++++ DATA FOR THIS TASK ++++

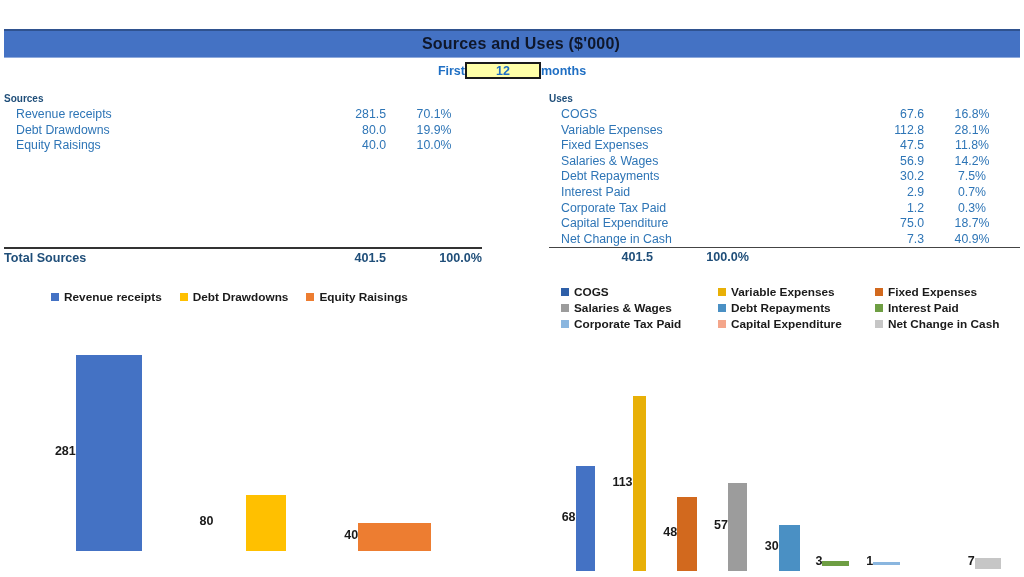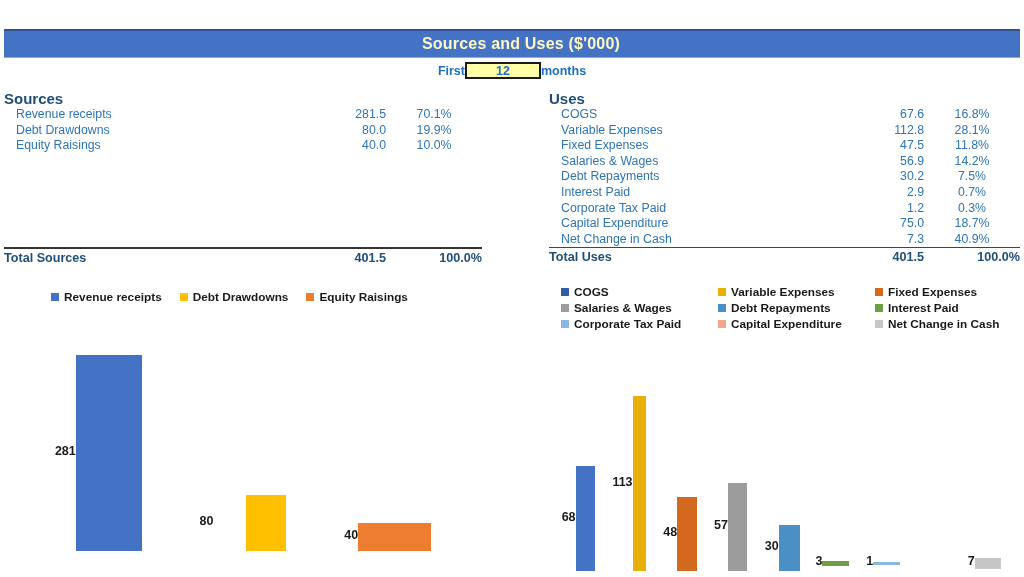--- a/index.html
+++ b/index.html
@@ -23,21 +23,21 @@
     width: 1016px;
     height: 26px;
     background: #4472C4;
     border-top: 2px solid #2F528F;
     border-bottom: 1px solid #8FAADC;
     display: flex;
     align-items: center;
     justify-content: center;
   }
   .title-bar .title-text {
-    color: #fef9c3;
+    color: #0f172a;
     font-size: 16px;
     font-weight: bold;
     letter-spacing: 0.2px;
     margin-left: 18px;
   }
 
   
   .period-row {
     position: absolute;
     left: 0;
@@ -69,21 +69,21 @@
   
   .panel {
     position: absolute;
     top: 90px;
   }
   .panel-left  { left: 4px;   width: 478px; }
   .panel-right { left: 549px; width: 471px; }
 
   .sect-head {
     color: #1F4E79;
-    font-size: 15px;
+    font-size: 10px;
     font-weight: bold;
     line-height: 17px;
     height: 17px;
   }
   .row {
     display: flex;
     height: 15.6px;
     line-height: 15.6px;
     font-size: 12.3px;
     color: #2E75B6;
@@ -252,21 +252,20 @@
         <span class="val">75.0</span>
         <span class="pct">18.7%</span>
       </div>
       <div class="row last-item">
         <span class="lbl">Net Change in Cash</span>
         <span class="val">7.3</span>
         <span class="pct">40.9%</span>
       </div>
     </div>
   <div class="total-row no-top">
-    <span class="lbl">Total Uses</span>
     <span class="val">401.5</span>
     <span class="pct">100.0%</span>
   </div>
 </div>
 
 <div class="chart chart-left">
   <div class="legend legend-left" id="legend-0">
       <div class="legend-item">
         <span class="legend-swatch" style="background: rgb(68, 114, 196);"></span>
         <span>Revenue receipts</span>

++++

Give the records above again in full and exactly, but exclude every picture.

### ANSWER TO THIS TASK
--- a/index.html
+++ b/index.html
@@ -23,21 +23,21 @@
     width: 1016px;
     height: 26px;
     background: #4472C4;
     border-top: 2px solid #2F528F;
     border-bottom: 1px solid #8FAADC;
     display: flex;
     align-items: center;
     justify-content: center;
   }
   .title-bar .title-text {
-    color: #fef9c3;
+    color: #0f172a;
     font-size: 16px;
     font-weight: bold;
     letter-spacing: 0.2px;
     margin-left: 18px;
   }
 
   
   .period-row {
     position: absolute;
     left: 0;
@@ -69,21 +69,21 @@
   
   .panel {
     position: absolute;
     top: 90px;
   }
   .panel-left  { left: 4px;   width: 478px; }
   .panel-right { left: 549px; width: 471px; }
 
   .sect-head {
     color: #1F4E79;
-    font-size: 15px;
+    font-size: 10px;
     font-weight: bold;
     line-height: 17px;
     height: 17px;
   }
   .row {
     display: flex;
     height: 15.6px;
     line-height: 15.6px;
     font-size: 12.3px;
     color: #2E75B6;
@@ -252,21 +252,20 @@
         <span class="val">75.0</span>
         <span class="pct">18.7%</span>
       </div>
       <div class="row last-item">
         <span class="lbl">Net Change in Cash</span>
         <span class="val">7.3</span>
         <span class="pct">40.9%</span>
       </div>
     </div>
   <div class="total-row no-top">
-    <span class="lbl">Total Uses</span>
     <span class="val">401.5</span>
     <span class="pct">100.0%</span>
   </div>
 </div>
 
 <div class="chart chart-left">
   <div class="legend legend-left" id="legend-0">
       <div class="legend-item">
         <span class="legend-swatch" style="background: rgb(68, 114, 196);"></span>
         <span>Revenue receipts</span>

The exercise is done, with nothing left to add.